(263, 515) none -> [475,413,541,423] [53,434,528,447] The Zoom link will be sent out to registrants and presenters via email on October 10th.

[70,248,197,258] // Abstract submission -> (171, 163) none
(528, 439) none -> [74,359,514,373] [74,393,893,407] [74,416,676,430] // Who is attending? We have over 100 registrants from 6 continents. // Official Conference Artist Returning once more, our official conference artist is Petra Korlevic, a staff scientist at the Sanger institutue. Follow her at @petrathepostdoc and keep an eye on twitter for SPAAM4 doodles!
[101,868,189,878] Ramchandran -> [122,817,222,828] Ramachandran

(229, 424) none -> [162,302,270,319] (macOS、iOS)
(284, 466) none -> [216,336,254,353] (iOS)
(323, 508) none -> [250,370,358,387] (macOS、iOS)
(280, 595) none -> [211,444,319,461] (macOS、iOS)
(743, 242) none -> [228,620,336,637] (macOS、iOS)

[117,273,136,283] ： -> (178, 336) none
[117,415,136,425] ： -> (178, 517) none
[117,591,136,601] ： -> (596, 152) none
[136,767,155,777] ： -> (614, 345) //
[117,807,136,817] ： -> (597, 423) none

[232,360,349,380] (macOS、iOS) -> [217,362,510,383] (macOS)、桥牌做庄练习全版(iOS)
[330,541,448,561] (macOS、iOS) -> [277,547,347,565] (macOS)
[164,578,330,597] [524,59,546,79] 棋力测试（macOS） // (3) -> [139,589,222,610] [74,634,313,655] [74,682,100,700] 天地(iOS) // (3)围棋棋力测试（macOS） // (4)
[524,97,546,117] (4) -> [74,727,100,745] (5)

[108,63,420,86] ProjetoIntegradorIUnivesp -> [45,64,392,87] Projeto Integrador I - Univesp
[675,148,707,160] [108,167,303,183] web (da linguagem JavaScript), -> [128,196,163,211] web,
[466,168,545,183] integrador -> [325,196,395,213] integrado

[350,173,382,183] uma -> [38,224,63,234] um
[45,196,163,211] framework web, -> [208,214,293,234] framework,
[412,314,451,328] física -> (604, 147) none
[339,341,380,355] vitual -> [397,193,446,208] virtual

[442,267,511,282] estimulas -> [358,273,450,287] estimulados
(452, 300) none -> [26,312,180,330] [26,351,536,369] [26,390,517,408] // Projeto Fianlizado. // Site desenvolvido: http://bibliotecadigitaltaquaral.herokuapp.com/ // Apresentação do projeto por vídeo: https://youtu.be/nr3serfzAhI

※

Starting at the line that contains "[442,267,511,282] estimulas ->", transcribe every line through the last line of the entries above, exactly, and nothing else.

[442,267,511,282] estimulas -> [358,273,450,287] estimulados
(452, 300) none -> [26,312,180,330] [26,351,536,369] [26,390,517,408] // Projeto Fianlizado. // Site desenvolvido: http://bibliotecadigitaltaquaral.herokuapp.com/ // Apresentação do projeto por vídeo: https://youtu.be/nr3serfzAhI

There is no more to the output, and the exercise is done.